Président du Crif, un militant juif et citoyen
"Les Juifs ont de l'argent" : ce poncif antisémite, sans doute aussi vieux que l'antisémitisme lui-même, coûta sa vie à Ilan Halimi, assassiné le 13 février 2006, après 24 jours de séquestration et de torture.
Un préjugé n'est pas une simple opinion. Rappelons ce principe à ceux qui ne veulent pas en voir la gravité : les préjugés sont le conditionnement mental nécessaire à la libération de la violence ciblée. C'est le terreau sur lequel grandit la possibilité du passage à l'acte. Dit autrement, sans l'idée que "les Juifs ont de l'argent", le "Gang des barbares" n'aurait jamais choisi puis tué Ilan Halimi, jeune homme sans fortune particulière.
Ainsi, les préjugés antisémites tuent.

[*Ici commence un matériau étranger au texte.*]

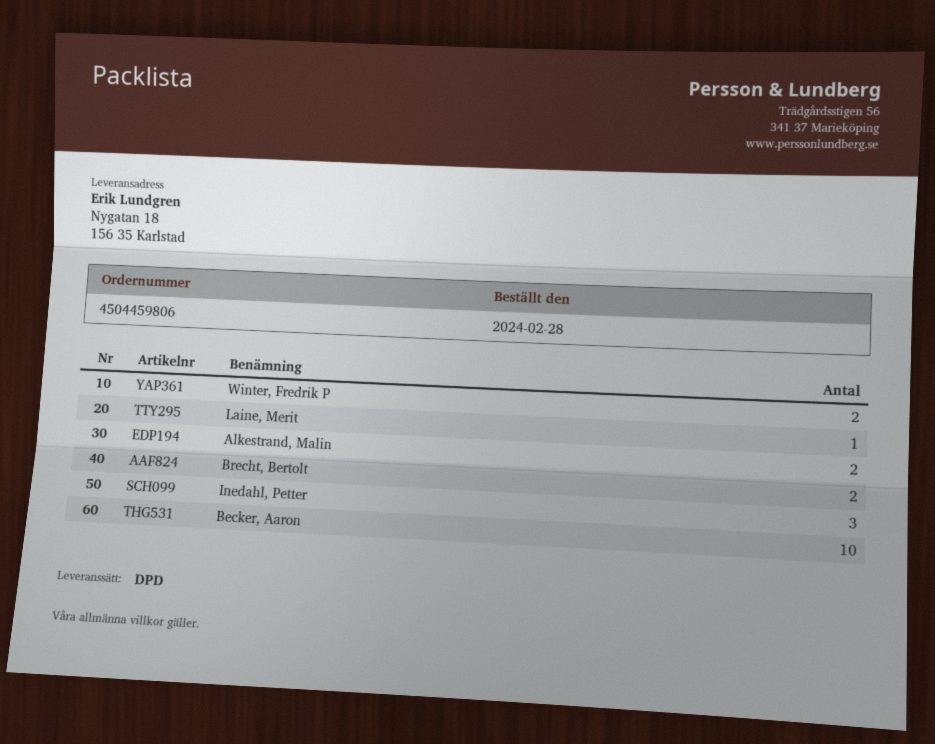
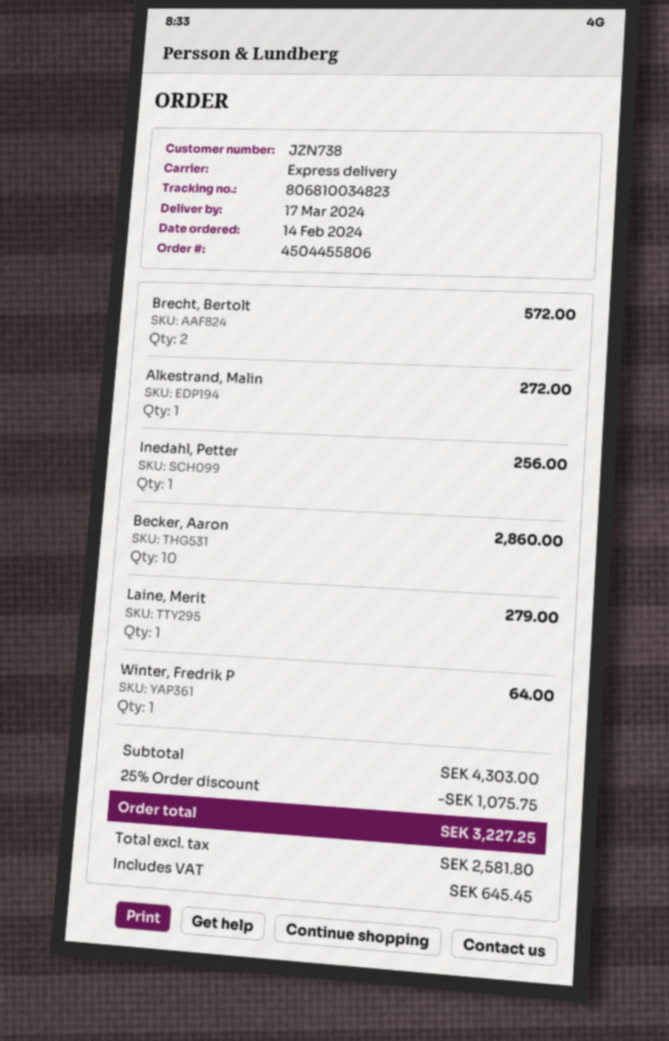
order number: 4504459806 -> 4504455806
order date: 2024-02-28 -> 2024-02-14
shipping method: DPD -> express
Winter, Fredrik P: 2 -> 1
Alkestrand, Malin: 2 -> 1
Inedahl, Petter: 3 -> 1

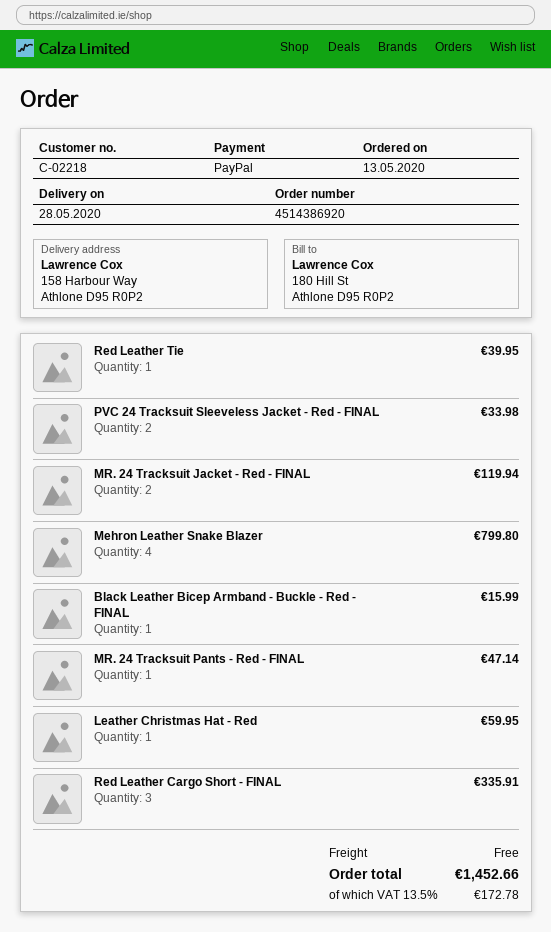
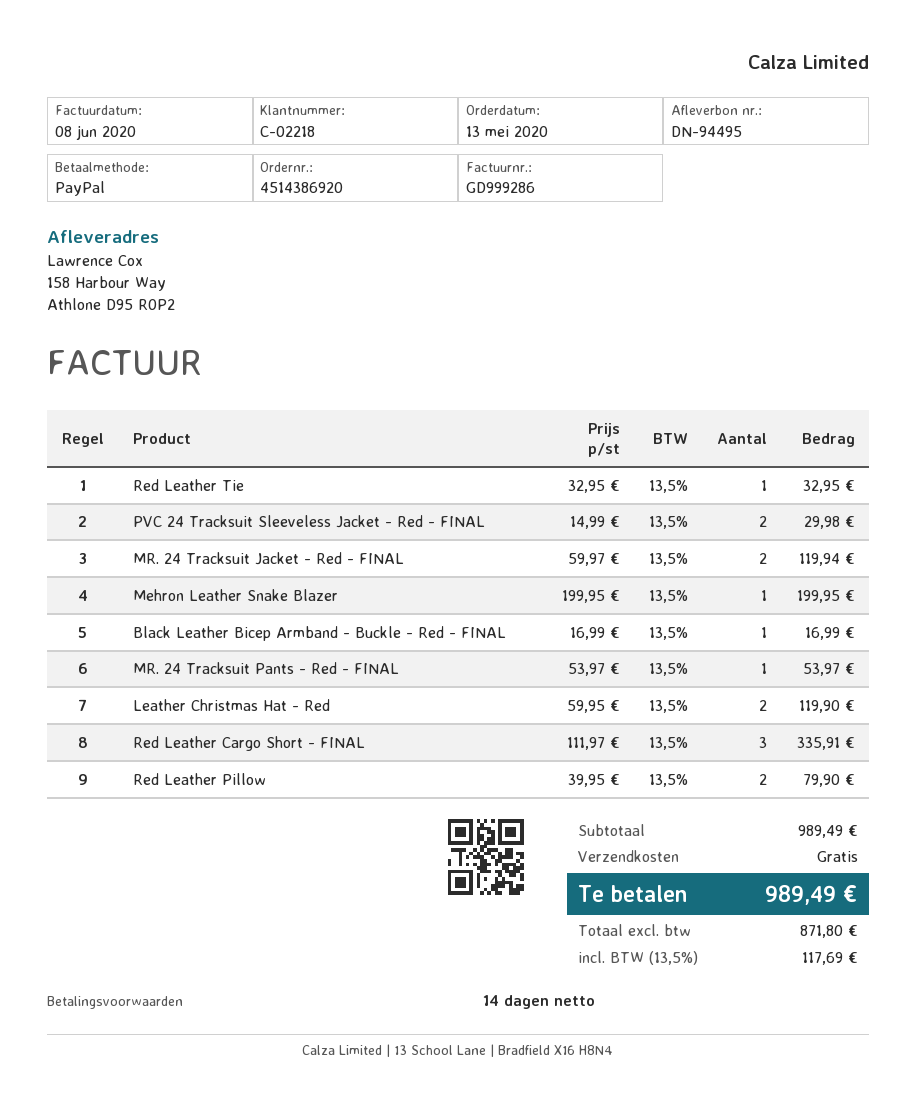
Red Leather Tie: 1 for 39.95 -> 1 for 32.95
PVC 24 Tracksuit Sleeveless Jacket - Red - FINAL: 2 for 33.98 -> 2 for 29.98
Mehron Leather Snake Blazer: 4 for 799.80 -> 1 for 199.95
Black Leather Bicep Armband - Buckle - Red - FINAL: 1 for 15.99 -> 1 for 16.99
MR. 24 Tracksuit Pants - Red - FINAL: 1 for 47.14 -> 1 for 53.97
Leather Christmas Hat - Red: 1 for 59.95 -> 2 for 119.90
Red Leather Pillow: none -> 2 for 79.90
tax: 13.5% = 172.78 -> 13.5% = 117.69
total: 1452.66 -> 989.49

Mais 16 ans, demain jour pour jour, après sa mort, qu'avons nous retenu ? Rien ou presque rien !
Les préjugés antisémites sont toujours aussi largement partagés dans l'opinion publique. Dans une étude menée par Ipsos pour le CRIF en 2020, 44% (!) des Français considèrent que "les Juifs sont plus riches que la moyenne des Français" et 30% que "les Juifs aiment plus l'argent que les autres Français".
Plus grave encore, ces stéréotypes ne sont plus limités aux vieilles générations et semblent même trouver aujourd'hui un renouveau au sein de certaines catégories de Français, dont notamment les Français de culture musulmane qui sont 53% à y adhérer (Etude Fondapol/AJC - Janvier 2022) ou les électeurs d'extrême-droite et d'extrême-gauche.

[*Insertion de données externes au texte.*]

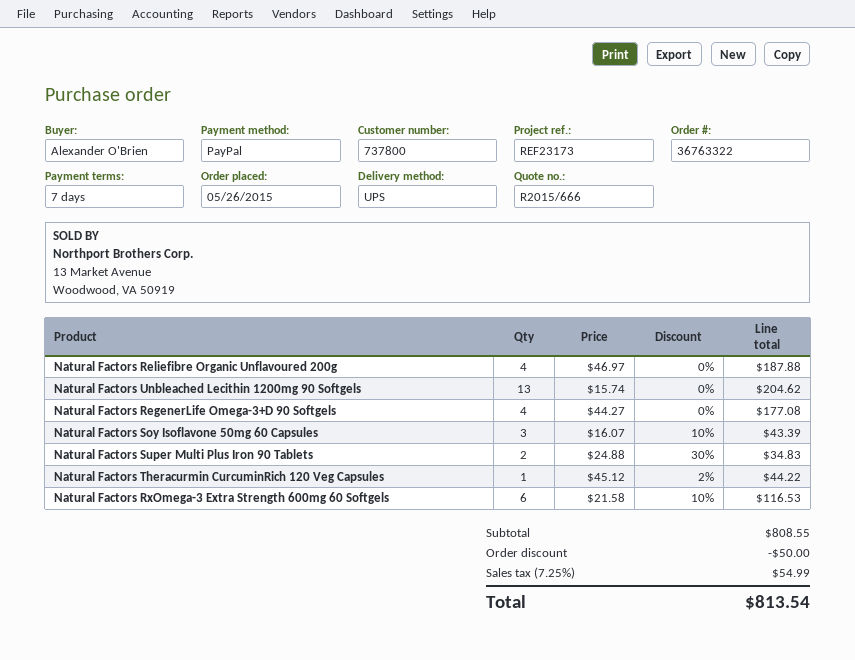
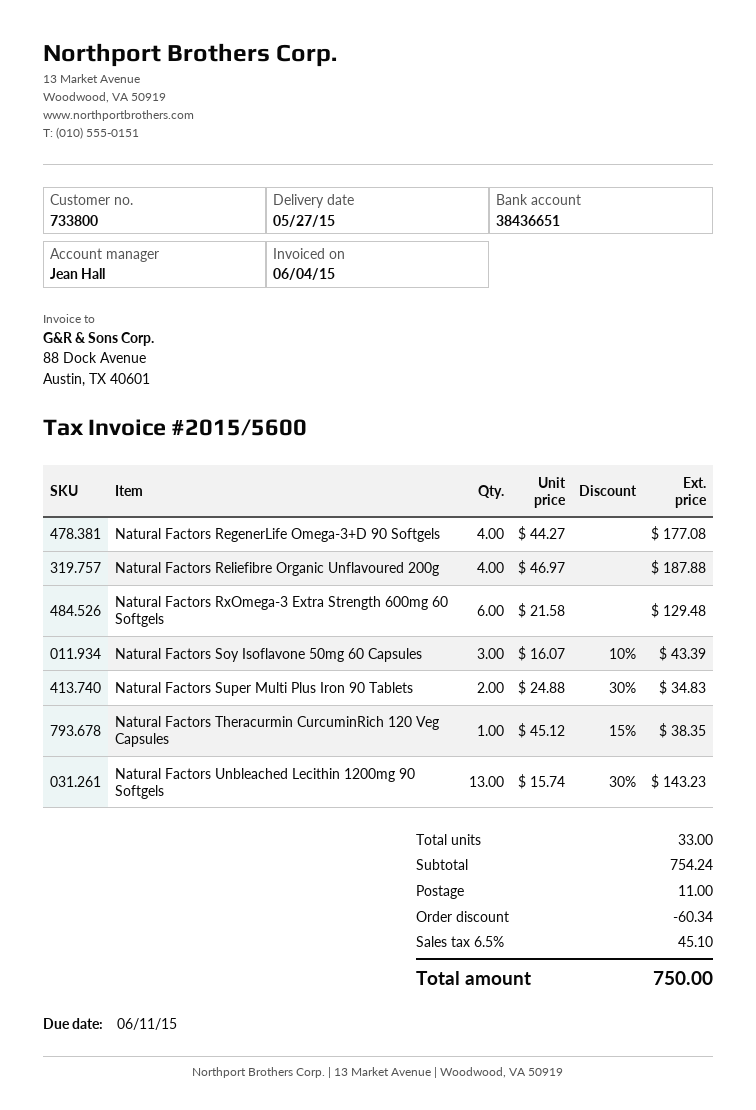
customer number: 737800 -> 733800
Natural Factors Unbleached Lecithin 1200mg 90 Softgels: 13 x 15.74 = 204.62 -> 13 x 15.74 - 30% = 143.23
Natural Factors Theracurmin CurcuminRich 120 Veg Capsules: 1 x 45.12 - 2% = 44.22 -> 1 x 45.12 - 15% = 38.35
Natural Factors RxOmega-3 Extra Strength 600mg 60 Softgels: 6 x 21.58 - 10% = 116.53 -> 6 x 21.58 = 129.48
subtotal: 808.55 -> 754.24
discount: 50.00 -> 60.34
shipping: none -> 11.00
tax: 7.25% = 54.99 -> 6.5% = 45.10
total: 813.54 -> 750.00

Depuis la mort d'Ilan Halimi, l'antisémitisme a gagné de nouvelles sphères porté notamment par l'endoctrinement islamiste, la haine d'Israël ou les idées complotistes, ajoutant au fil des ans 10 nouveaux noms de Juifs de France à la liste des victimes contemporaines de cette haine devenue ordinaire.
Plus largement, les préjugés racistes et antisémites, eux, continuent de faire des ravages chez des esprits faibles et de légitimer de dramatiques passages à l'acte : ainsi, en 2016, un couturier d'origine asiatique, Chaolin Zhang, était à son tour ciblé parce que ses agresseurs considéraient que "les Chinois ont de l'argent".

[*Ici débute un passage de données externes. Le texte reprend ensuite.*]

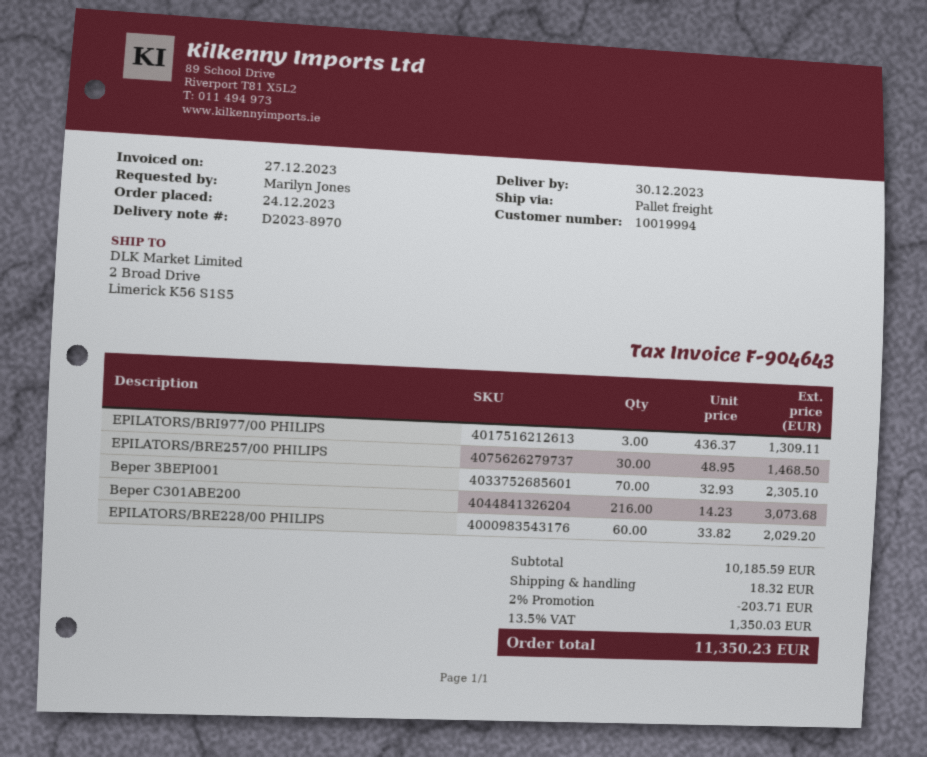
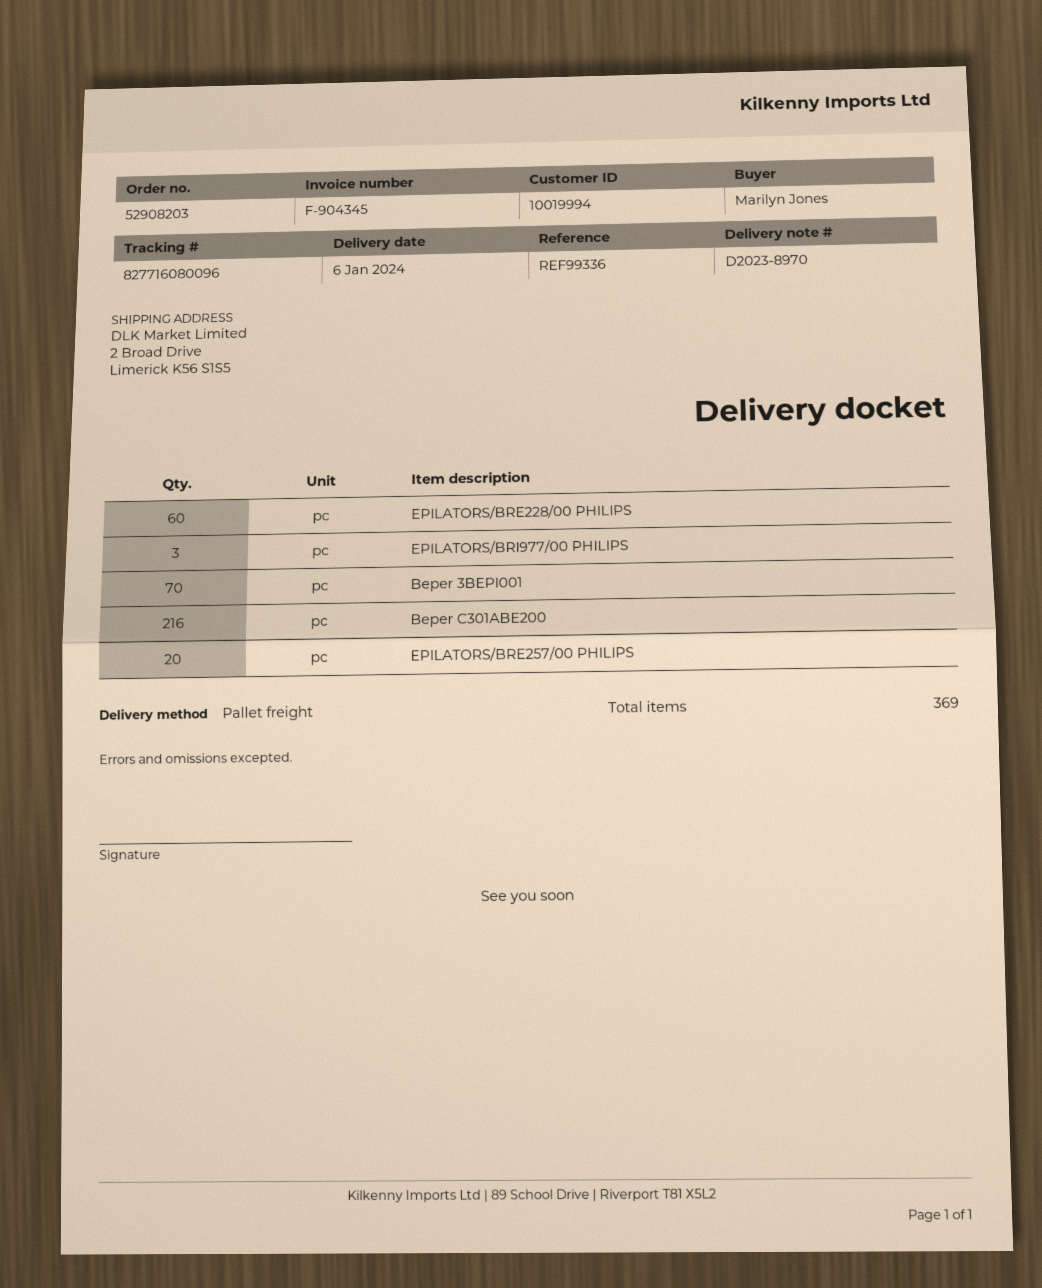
delivery date: 2023-12-30 -> 2024-01-06
invoice number: F-904643 -> F-904345
EPILATORS/BRE257/00 PHILIPS: 30 -> 20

16 ans après sa mort, le meilleur hommage que la France puisse rendre à Ilan Halimi serait de considérer enfin à leur juste mesure la gravité des préjugés antisémites, pour ouvrir des temps plus apaisés pour les Juifs de France mais aussi, avec eux, pour l'ensemble des Français.
Puisse la mémoire d'Ilan Halimi nous aider sur ce chemin.